Les Etats-Unis nous semblent parfois si lointains… Qui pourrait, en France, dire : "The average IQ of Americans is lower (que celui des pays asiatiques) because of our large black and Hispanic populations, which have lower average IQs than whites and Asians."? Le Pen peut-être.
Or l'auteur de cette phrase n'est ni un bloggeur extrémiste ni un membre du tea party. C'est un intellectuel de haut-vol, un juriste et économiste de grande réputation, l'un des acteurs intellectuels du tournant conservateur de la politique américaine (il est de ceux qui ont le plus contribué à déconsidérer les lois antitrust) : Richard Posner.
Cette phrase apparait dans le blog qu'il partage avec un autre intellectuel conservateur de haut-vol, GaryBecker, prix Nobel d'économie 1992. Ils y bavardent, y échangent des idées et commentent l'actualité. Leur thème est, cette fois-ci, la dernière livraison de l'enquête Pisa (Program for International Student Assessment) qui compare les performances des étudiants dans le monde et classe, une nouvelle fois, les Etats-Unis loin derrière la Corée, la Finlande, le Canada ou le Japon. Tous deux tentent d'expliquer ces écarts.
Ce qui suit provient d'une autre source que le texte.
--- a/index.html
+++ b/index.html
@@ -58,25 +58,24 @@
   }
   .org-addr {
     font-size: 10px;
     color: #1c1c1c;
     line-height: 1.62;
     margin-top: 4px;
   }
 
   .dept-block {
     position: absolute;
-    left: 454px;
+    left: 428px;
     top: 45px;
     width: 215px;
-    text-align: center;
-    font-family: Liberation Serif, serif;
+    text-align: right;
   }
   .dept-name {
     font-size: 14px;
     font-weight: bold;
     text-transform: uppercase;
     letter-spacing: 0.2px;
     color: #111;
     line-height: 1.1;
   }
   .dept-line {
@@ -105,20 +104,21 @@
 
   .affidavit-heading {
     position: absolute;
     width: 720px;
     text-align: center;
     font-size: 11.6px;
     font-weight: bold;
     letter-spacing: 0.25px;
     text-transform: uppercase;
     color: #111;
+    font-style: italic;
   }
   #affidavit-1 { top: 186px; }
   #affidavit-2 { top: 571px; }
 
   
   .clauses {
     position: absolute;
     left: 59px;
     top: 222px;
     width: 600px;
Becker explique que le système scolaire américain met en avant la créativité des enfants, ce qui contribue à faire des Etats-Unis un pays qui innove beaucoup mais n'aide pas à avoir de bons résultats dans ce type de test. Richard Posner met, lui en avant, le QI. QI et résultats scolaires sont, dit-il en substance, corrélés. Si les Etats-Unis ont des résultats médiocres, c'est qu'ils ont une populations hétérogène, avec des minorités importantes, noires et hispaniques, qui ont un QI relativement faible, ce qui fait diminuer la moyenne.
Il appuie sa démonstration sur les travaux de Richard Lynn and Tatu Vanhanen, les auteurs d'une très controversée comparaison internationale des QI : IQ and Global Inequality.
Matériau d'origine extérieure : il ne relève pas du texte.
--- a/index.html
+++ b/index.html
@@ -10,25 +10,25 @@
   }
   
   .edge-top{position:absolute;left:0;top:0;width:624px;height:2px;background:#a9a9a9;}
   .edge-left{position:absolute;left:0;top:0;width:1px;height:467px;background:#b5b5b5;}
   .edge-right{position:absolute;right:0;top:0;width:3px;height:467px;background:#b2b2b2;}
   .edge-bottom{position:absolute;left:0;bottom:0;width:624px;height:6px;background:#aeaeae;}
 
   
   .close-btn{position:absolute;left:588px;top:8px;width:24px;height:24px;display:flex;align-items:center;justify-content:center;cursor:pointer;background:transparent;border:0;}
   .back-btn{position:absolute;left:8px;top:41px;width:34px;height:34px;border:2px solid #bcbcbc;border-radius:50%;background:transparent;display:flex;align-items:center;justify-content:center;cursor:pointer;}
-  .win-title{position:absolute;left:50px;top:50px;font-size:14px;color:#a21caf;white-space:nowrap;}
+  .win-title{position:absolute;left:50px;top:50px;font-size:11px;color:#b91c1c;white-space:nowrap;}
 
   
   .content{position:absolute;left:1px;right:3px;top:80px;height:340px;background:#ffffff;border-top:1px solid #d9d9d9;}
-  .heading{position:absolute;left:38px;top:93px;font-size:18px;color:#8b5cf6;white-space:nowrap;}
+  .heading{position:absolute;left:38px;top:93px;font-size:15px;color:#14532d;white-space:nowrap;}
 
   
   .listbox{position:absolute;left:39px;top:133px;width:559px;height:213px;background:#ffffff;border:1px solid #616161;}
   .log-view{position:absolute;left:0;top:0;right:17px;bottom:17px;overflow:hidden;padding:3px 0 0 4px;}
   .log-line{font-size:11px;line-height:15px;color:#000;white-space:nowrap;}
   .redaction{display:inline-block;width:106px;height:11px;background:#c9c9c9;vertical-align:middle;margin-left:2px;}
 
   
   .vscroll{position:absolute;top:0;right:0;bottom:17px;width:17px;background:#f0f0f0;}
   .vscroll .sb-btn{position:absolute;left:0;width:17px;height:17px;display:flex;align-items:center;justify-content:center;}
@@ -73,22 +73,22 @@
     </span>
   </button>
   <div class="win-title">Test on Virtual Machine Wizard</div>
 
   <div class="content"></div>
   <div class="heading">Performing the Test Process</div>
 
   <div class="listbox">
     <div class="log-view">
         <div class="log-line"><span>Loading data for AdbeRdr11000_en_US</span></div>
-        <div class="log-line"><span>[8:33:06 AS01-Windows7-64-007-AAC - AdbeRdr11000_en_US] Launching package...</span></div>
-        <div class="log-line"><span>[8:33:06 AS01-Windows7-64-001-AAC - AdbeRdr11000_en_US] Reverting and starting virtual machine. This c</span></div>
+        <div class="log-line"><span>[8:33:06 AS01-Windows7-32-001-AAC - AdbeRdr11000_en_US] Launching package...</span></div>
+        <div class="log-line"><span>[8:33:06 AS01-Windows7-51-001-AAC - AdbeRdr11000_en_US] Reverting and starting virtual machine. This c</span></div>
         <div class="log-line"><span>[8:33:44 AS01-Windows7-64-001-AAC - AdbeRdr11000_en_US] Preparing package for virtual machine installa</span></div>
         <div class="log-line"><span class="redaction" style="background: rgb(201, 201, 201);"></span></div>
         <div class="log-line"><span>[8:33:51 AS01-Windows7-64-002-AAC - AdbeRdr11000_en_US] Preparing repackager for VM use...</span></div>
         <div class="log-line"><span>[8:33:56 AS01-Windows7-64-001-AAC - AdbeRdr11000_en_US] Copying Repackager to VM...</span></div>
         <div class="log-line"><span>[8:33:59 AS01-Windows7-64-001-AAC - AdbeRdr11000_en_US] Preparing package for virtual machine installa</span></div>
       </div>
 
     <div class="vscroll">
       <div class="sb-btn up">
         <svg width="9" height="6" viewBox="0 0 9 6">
Richard Posner prend naturellement de nombreuses précautions. "IQ is understood to reflect both genetic endowment and environmental factors, particularly factors operative very early in a child’s life, including prenatal care, maternal health, the educational level of the parents, family stability, and poverty (all these are correlated, and could of course reflect low IQs of parents as well as causing low IQs in their children)." Et il semble en conclure à l'instar de James Heckman, un économiste spécialiste de ces questions, qu'il faudrait que les enfants des familles au QI faible soient au plus tôt pris en charge par la collectivité. Ce n'est donc pas un raciste comme le serait probablement le français qui prononcerait la même phrase. Mais à aucun moment, il ne s'interroge sur la validité du QI et de la classification ethnique de la population.
Que mesure effectivement ce test? Et comment le mesure-t-il? Comment sont acquises les compétences qui font les bons scores dans les tests d'intelligence (quel est, par exemple, le rôle de la lecture précoce dans le développement du QI, question que se pose Keith E. Stanovich de l'Université de Toronto?) Est-ce que cela a le moindre sens de distinguer les noirs des hispaniques? les juifs des non-juifs? alors même que les populations se sont depuis des siècles mêlées? Que valent ces catégories ethniques? comment sont-elles élaborées? Qu'en est-il de la variance du QI dans ces différentes catégories?… Il ne se pose aucune de ces questions qui nous viennent naturellement à l'esprit. Les dernières étant sans doute celles qui nous distinguent le plus des Américains. Nous nous méfions comme de la peste des catégories ethniques. Pour des raisons idéologiques (crainte du racisme et du biologisme), mais aussi épistémologiques (que valent ces classements? Où mettre un métis, du coté de son père ou de sa mère?). Ils font partie de la boite à outils des intellectuels américains qui n'y voient pas malice au risque de raisonner de travers.